Zwischen 1908 und 1927 wurden von Ford in den Vereinigten Staaten etwa 15 Millionen Stück gebaut. Leider existiert heute nur noch etwa ein Prozent aller gefertigten Exemplare. Der Wagen hatte als Fahrgestell einen Leiterrahmen aus vernieteten U-Stahlprofilen, der Achsen, Motor, Kraftübertragung und die Karosserie aufnahm. Die auf einem Holzgerüst mit Blech beplankte Karosserie war ab Werk in vielen Varianten lieferbar. Henry Ford legte Wert auf einfachste Bedienung und Reparaturfreundlichkeit, so gab auch kein Getriebe mit Kupplung und Wählhebel. Sogar auf eine Kühlwasserpumpe und Ölfilter wurde verzichtet und auch eine Kraftstoffanzeige sucht man vergebens und es gibt auch keine Kraftstoffpumpe und keinen Ölmessstab.


Langlebige Autos

Die Konstruktion ist simpel und dadurch äußerst langlebig, fast alle Reparaturen können ohne Spezialwerkzeuge ausgeführt werden. Ersatzteile konnte man seinerzeit in jedem Eisenwarenladen in den USA bestellen, vieles war auf Lager. Unter den Autos aber auch Modelle von Buick, Cadillac, Renault und Peugeot. Die Stärke der Motoren begann bei 8 PS und ging immerhin bis 40 PS und 4700 Kubikzentimeter Hubraum.
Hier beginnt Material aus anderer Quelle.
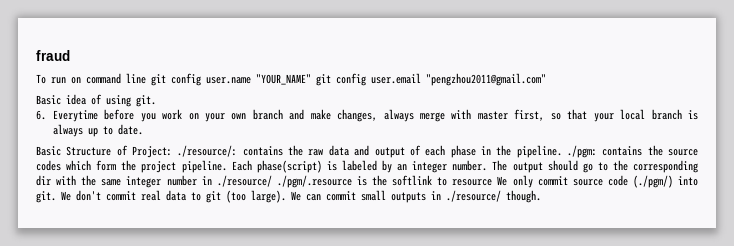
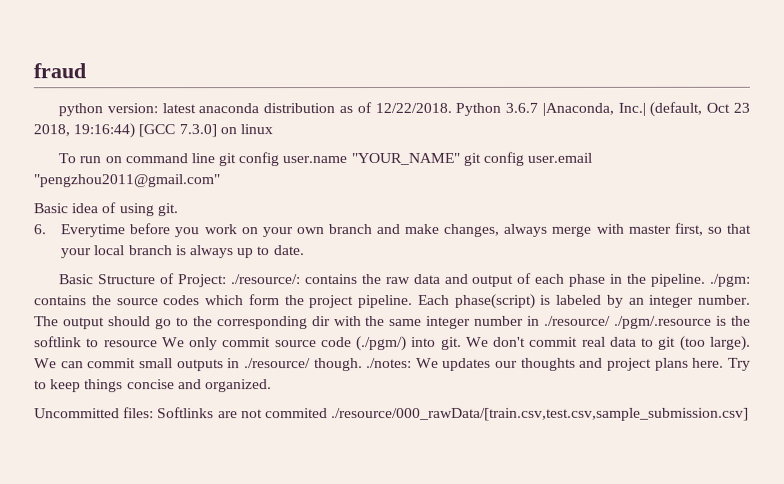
(70, 55) none -> [58,101,750,117] [33,123,273,139] // python version: latest anaconda distribution as of 12/22/2018. Python 3.6.7 |Anaconda, Inc.| (default, Oct 23 2018, 19:16:44) [GCC 7.3.0] on linux
(541, 196) none -> [366,357,751,371] [34,379,272,393] [34,407,750,422] ./notes: We updates our thoughts and project plans here. Try to keep things concise and organized. // Uncommitted files: Softlinks are not commited ./resource/000_rawData/[train.csv,test.csv,sample_submission.csv]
Die außergewöhnlich betagten Fahrzeuge tuckerten durch die Region und die Oldtimerparade der Messingklasse legte in Herzogenaurach einen Stopp ein. Wie magisch angezogen pilgerten die Passanten zum Kirchenplatz, unterbrachen ihre Besorgungen und zückten die Handys, um die Knattermobile aus den Anfängen des automobilen Zeitalters abzulichten. Nach einem Empfang bei Bürgermeister German Hacker (SPD) im Rathaus und dem Mittagessen im Roten Ochsen und einer Stadtführung, tuckerten die Oldtimer nach Höchstadt und präsentierten sich vor der Aischtalhalle.
Waren das noch Zeiten, als Autos nicht mit Elektronik vollbepackt, und Chrom sowie Blech, Messing und Holz bei den Karosserien nicht von Leichtbau-Maßnahmen geprägt waren. Stattdessen bevölkerten klassische Mobile die Straßen, (fast) immer unverwechselbar und jedes davon mit seiner ganz eigenen Note. "Darf man sich da einen aussuchen", fragte Pfarrer Helmut Hetzel, der die Parade ebenfalls bestaunte.
Die Höchstadter Wolfgang Kinder und Reinhard Grasse holten die über 100 Jahre alten Autos in den Landkreis und so prangte an den Fahrzeugen auch der Hinweis Karpfenland.